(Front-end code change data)
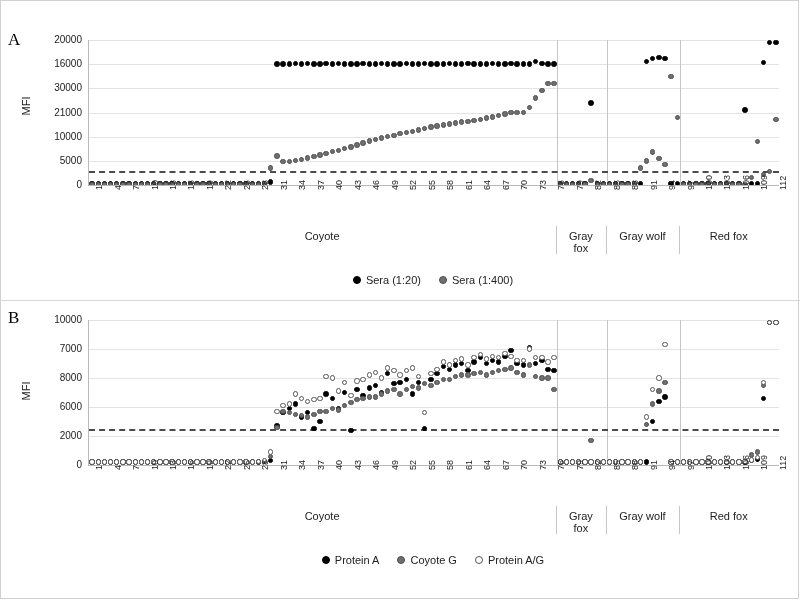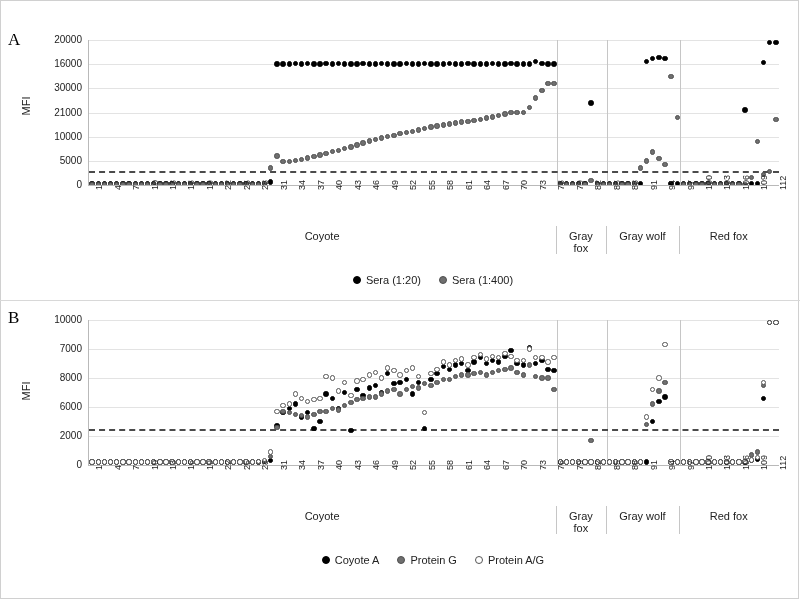"Coyote A" span { text: Coyote -> Protein }
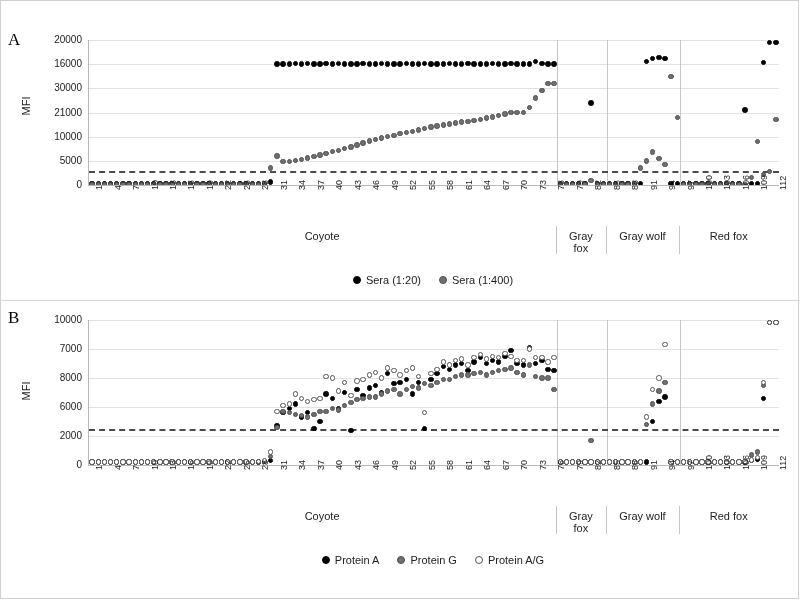"Protein G" span { text: Protein -> Coyote }
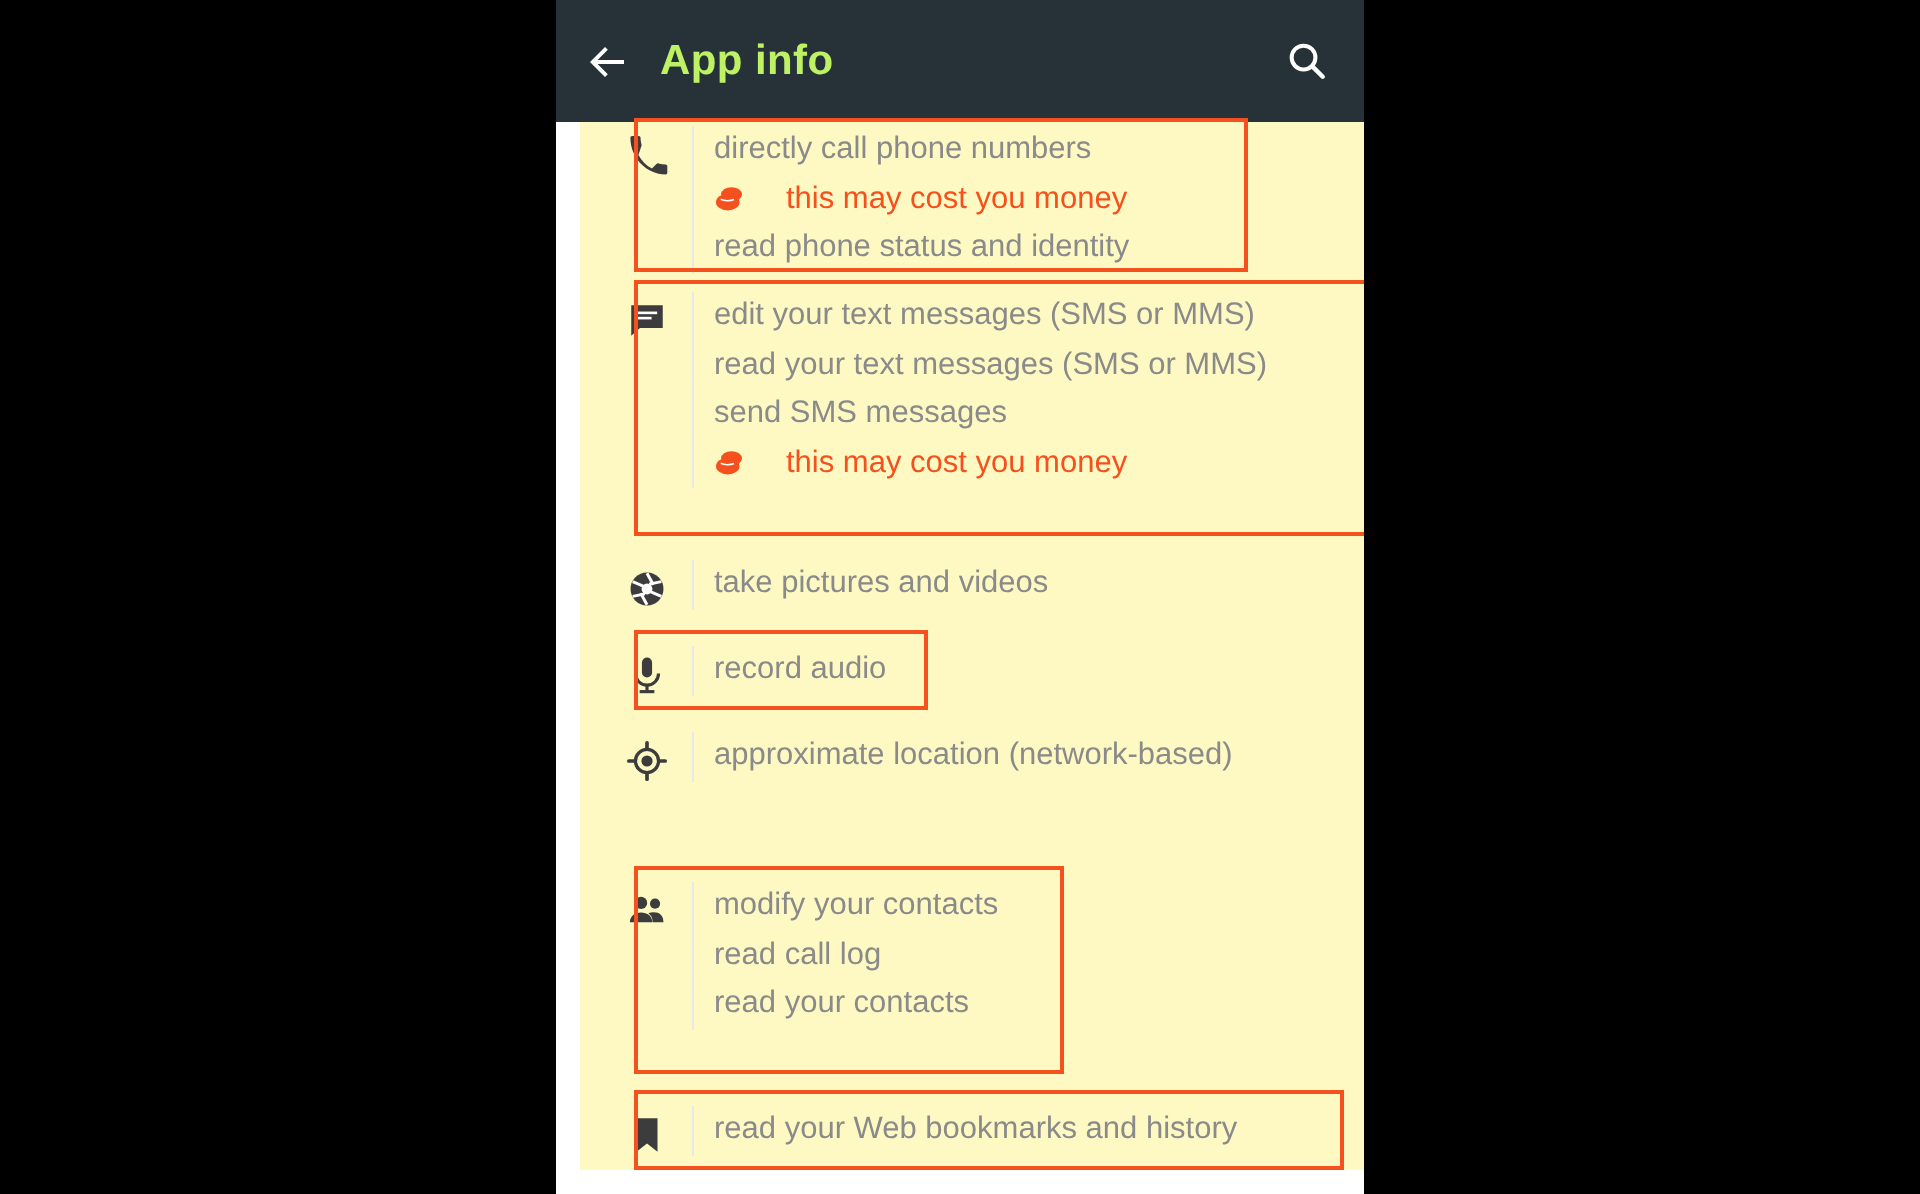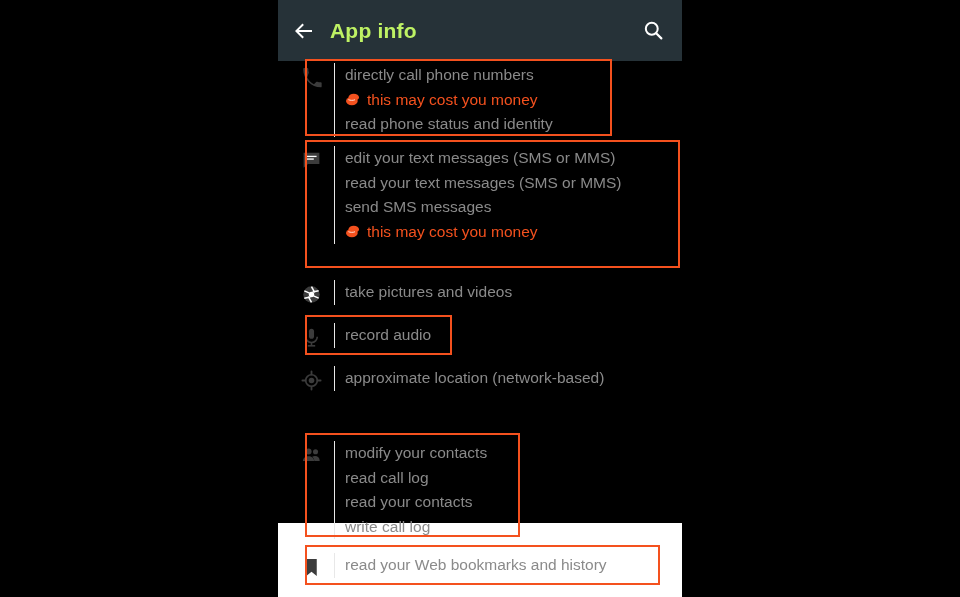"directly call phone numbers" #perm-list { background: #000000 -> #fef9c3; height: 462px -> 524px; left: 0 -> 12px }
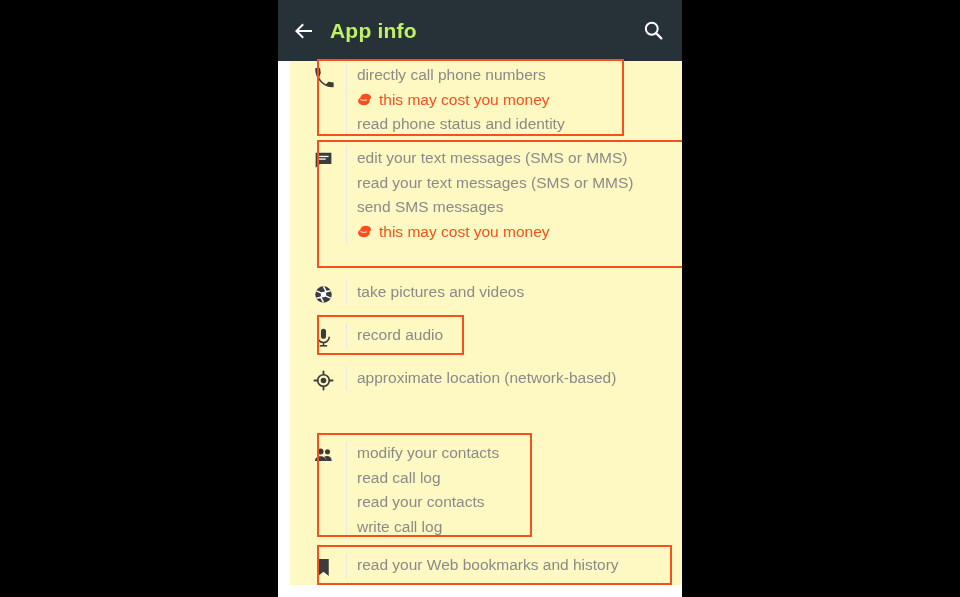"this may cost you money" .perm-line.cost { gap: 7px -> 21px }
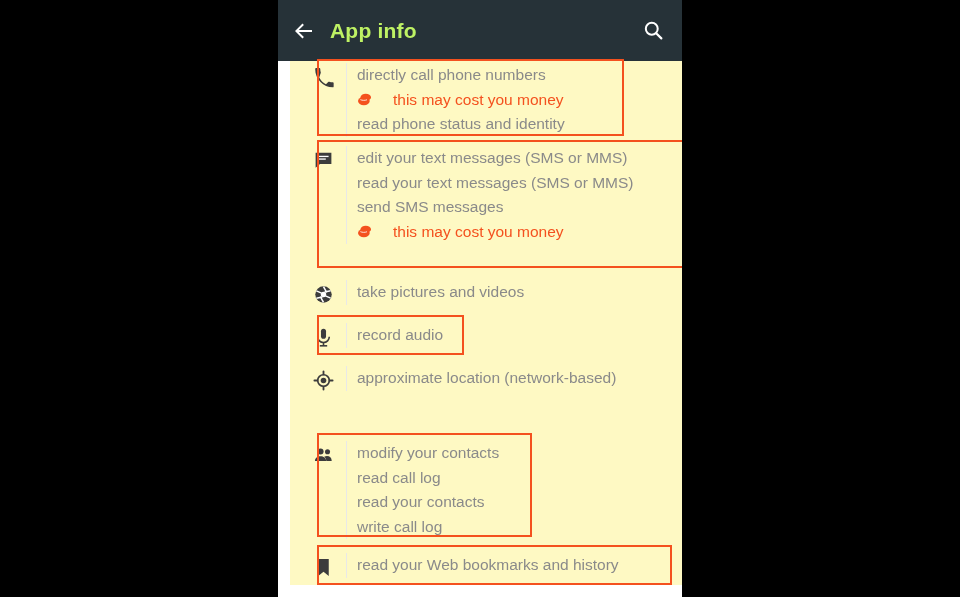"write call log" div.perm-line { html: <div>write call log</div> -> none }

_About this exercise_: Each entry above must be duplicated precisely; none of the pictures may be included.

_Response_:
"Coyote A" span { text: Coyote -> Protein }
"Protein G" span { text: Protein -> Coyote }
"directly call phone numbers" #perm-list { background: #000000 -> #fef9c3; height: 462px -> 524px; left: 0 -> 12px }
"this may cost you money" .perm-line.cost { gap: 7px -> 21px }
"write call log" div.perm-line { html: <div>write call log</div> -> none }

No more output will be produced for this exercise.